The A178 is a road that runs from Hartlepool in County Durham to Middlesbrough in North Yorkshire, England.

==Route==
The route of the A178 starts at the junction of the A179 and A689 in Hartlepool. It runs east as Church Street passing Hartlepool railway station. At the end of Church Street, it turns right and runs south as Mainsforth Terrace until it passes the bridge over the Durham Coast Line then runs as Coronation Drive passing along the Hartlepool to Seaton Carew promenade. It passes through Seaton Carew as The Cliff and The Front then as Tees Road passing the B1277 Brenda Road roundabout and Hartlepool Power Station. The road passes through Graythorp and Seal Sands and then passes the bridge over Greatham Creek, where there is a nature watching viewpoint close to the road.

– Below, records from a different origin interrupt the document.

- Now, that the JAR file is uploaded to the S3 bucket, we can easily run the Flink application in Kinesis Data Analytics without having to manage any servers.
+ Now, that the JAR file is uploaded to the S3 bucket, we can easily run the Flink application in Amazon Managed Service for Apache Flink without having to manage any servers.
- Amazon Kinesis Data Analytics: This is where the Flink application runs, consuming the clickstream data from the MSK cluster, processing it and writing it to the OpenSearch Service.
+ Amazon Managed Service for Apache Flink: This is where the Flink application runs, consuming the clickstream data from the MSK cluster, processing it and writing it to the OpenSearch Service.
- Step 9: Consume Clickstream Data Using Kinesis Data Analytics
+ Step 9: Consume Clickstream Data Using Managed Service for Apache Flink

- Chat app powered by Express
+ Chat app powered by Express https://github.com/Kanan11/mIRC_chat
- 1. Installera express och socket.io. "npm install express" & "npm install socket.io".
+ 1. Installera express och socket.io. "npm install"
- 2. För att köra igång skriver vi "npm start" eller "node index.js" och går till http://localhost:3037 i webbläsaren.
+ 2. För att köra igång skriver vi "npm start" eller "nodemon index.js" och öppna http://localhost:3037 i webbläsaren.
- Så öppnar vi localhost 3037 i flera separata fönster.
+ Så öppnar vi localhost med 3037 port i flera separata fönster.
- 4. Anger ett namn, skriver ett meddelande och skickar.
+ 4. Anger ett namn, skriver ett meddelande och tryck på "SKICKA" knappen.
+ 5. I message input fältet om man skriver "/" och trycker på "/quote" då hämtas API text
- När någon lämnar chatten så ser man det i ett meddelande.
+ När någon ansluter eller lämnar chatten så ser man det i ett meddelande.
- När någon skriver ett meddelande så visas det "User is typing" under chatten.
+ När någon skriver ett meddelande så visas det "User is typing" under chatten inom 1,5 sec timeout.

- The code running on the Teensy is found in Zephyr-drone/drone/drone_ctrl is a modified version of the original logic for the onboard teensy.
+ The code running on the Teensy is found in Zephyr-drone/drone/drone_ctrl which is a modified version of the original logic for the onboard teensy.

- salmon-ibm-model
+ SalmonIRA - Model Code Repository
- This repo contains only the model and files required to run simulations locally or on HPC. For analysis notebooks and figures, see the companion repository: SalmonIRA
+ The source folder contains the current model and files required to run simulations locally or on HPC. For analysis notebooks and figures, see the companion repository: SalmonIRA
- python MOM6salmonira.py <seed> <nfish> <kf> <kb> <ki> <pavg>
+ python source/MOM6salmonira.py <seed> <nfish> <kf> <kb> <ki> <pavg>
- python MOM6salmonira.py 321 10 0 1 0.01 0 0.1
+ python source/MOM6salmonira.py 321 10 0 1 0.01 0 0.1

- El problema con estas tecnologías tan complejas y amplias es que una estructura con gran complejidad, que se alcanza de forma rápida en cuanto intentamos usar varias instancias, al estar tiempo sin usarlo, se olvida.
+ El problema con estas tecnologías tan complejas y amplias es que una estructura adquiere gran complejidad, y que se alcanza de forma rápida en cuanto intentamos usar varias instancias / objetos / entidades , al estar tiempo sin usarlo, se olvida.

It passes the A1185 roundabout and the Saltholme nature reserve as Seaton Carew Road. It turns left at the A1046 junction in Port Clarence as Port Clarence Road then turns left as Ferry Road over the River Tees on the Middlesbrough Transporter Bridge. It passes through St. Hilda's and runs south as Durham Street and then runs as Cleveland Street. At the end of Cleveland Street, it turns right and runs as Bridge Street West passing Middlesbrough railway station and then runs as North Road. It passes the bridge over the Tees Valley Line and ends at the junction of the A66 and the B1272 in Middlesbrough.

The Middlesbrough Transporter Bridge may be closed at times and as an alternative route drivers should turn right on the A1046 through Port Clarence and Haverton Hill then turn left on the A1032 over the River Tees on the Tees Newport Bridge.